■ RECORDS ■
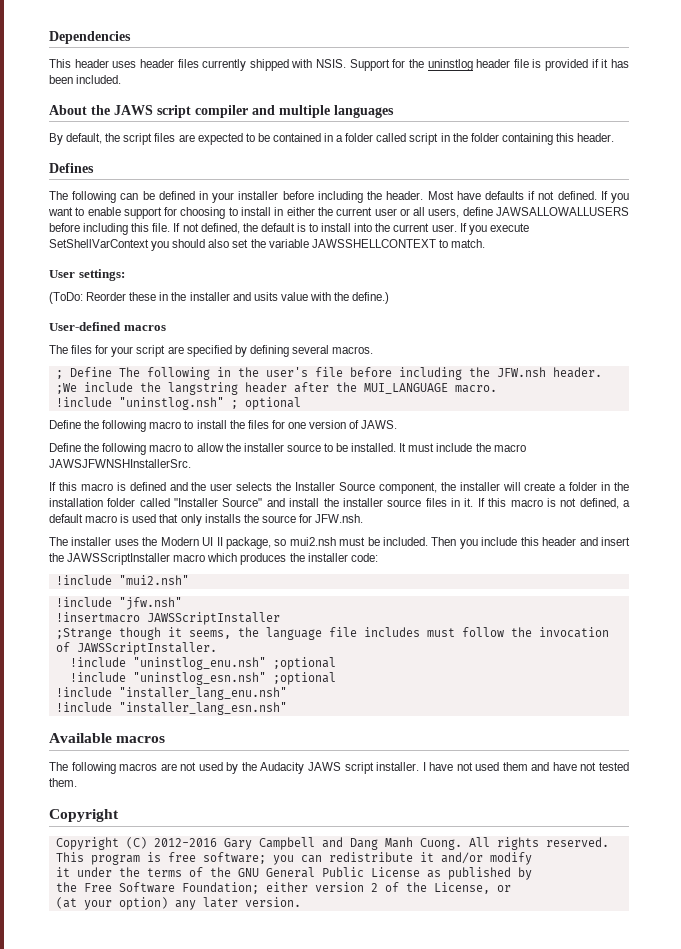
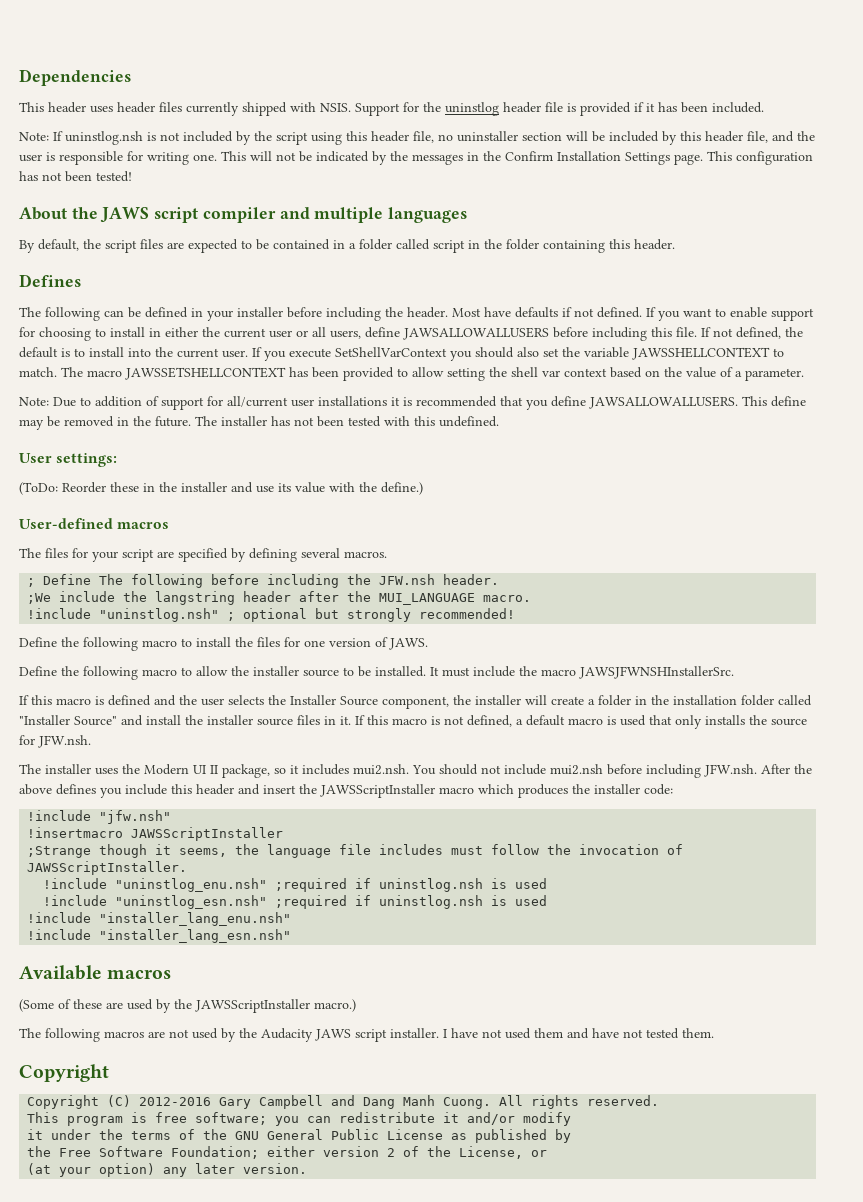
+ Note: If uninstlog.nsh is not included by the script using this header file, no uninstaller section will be included by this header file, and the user is responsible for writing one. This will not be indicated by the messages in the Confirm Installation Settings page. This configuration has not been tested!
+ The macro JAWSSETSHELLCONTEXT has been provided to allow setting the shell var context based on the value of a parameter.
+ Note: Due to addition of support for all/current user installations it is recommended that you define JAWSALLOWALLUSERS. This define may be removed in the future. The installer has not been tested with this undefined.
- (ToDo: Reorder these in the installer and usits value with the define.)
+ (ToDo: Reorder these in the installer and use its value with the define.)
- ; Define The following in the user's file before including the JFW.nsh header.
+ ; Define The following before including the JFW.nsh header.
- !include "uninstlog.nsh" ; optional
+ !include "uninstlog.nsh" ; optional but strongly recommended!
- The installer uses the Modern UI II package, so mui2.nsh must be included. Then you include this header and insert the JAWSScriptInstaller macro which produces the installer code:
+ The installer uses the Modern UI II package, so it includes mui2.nsh. You should not include mui2.nsh before including JFW.nsh. After the above defines you include this header and insert the JAWSScriptInstaller macro which produces the installer code:
- !include "mui2.nsh"
- !include "uninstlog_enu.nsh" ;optional
- !include "uninstlog_esn.nsh" ;optional
+ !include "uninstlog_enu.nsh" ;required if uninstlog.nsh is used
+ !include "uninstlog_esn.nsh" ;required if uninstlog.nsh is used
+ (Some of these are used by the JAWSScriptInstaller macro.)

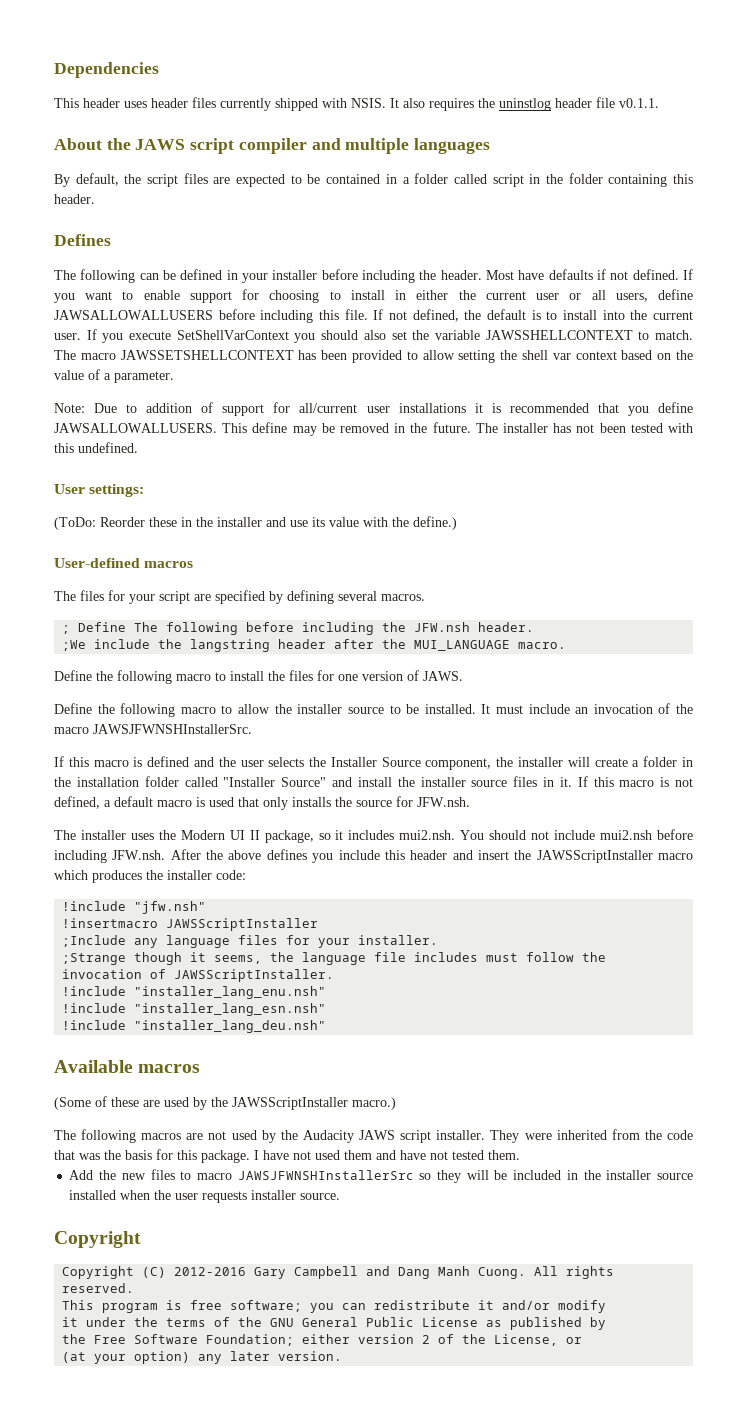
- Support for the uninstlog header file is provided if it has been included.
- Note: If uninstlog.nsh is not included by the script using this header file, no uninstaller section will be included by this header file, and the user is responsible for writing one. This will not be indicated by the messages in the Confirm Installation Settings page. This configuration has not been tested!
+ It also requires the uninstlog header file v0.1.1.
- !include "uninstlog.nsh" ; optional but strongly recommended!
- It must include the macro JAWSJFWNSHInstallerSrc.
+ It must include an invocation of the macro JAWSJFWNSHInstallerSrc.
+ ;Include any language files for your installer.
- !include "uninstlog_enu.nsh" ;required if uninstlog.nsh is used
- !include "uninstlog_esn.nsh" ;required if uninstlog.nsh is used
+ !include "installer_lang_deu.nsh"
+ They were inherited from the code that was the basis for this package.
+ Add the new files to macro JAWSJFWNSHInstallerSrc so they will be included in the installer source installed when the user requests installer source.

■ EXERCISE DETAILS ■
Only the lines above from the one containing "package, so it" through the one containing "- Support for" should be returned, verbatim and inclusive, with pictures excluded.

■ EXPECTED ANSWER ■
+ The installer uses the Modern UI II package, so it includes mui2.nsh. You should not include mui2.nsh before including JFW.nsh. After the above defines you include this header and insert the JAWSScriptInstaller macro which produces the installer code:
- !include "mui2.nsh"
- !include "uninstlog_enu.nsh" ;optional
- !include "uninstlog_esn.nsh" ;optional
+ !include "uninstlog_enu.nsh" ;required if uninstlog.nsh is used
+ !include "uninstlog_esn.nsh" ;required if uninstlog.nsh is used
+ (Some of these are used by the JAWSScriptInstaller macro.)

- Support for the uninstlog header file is provided if it has been included.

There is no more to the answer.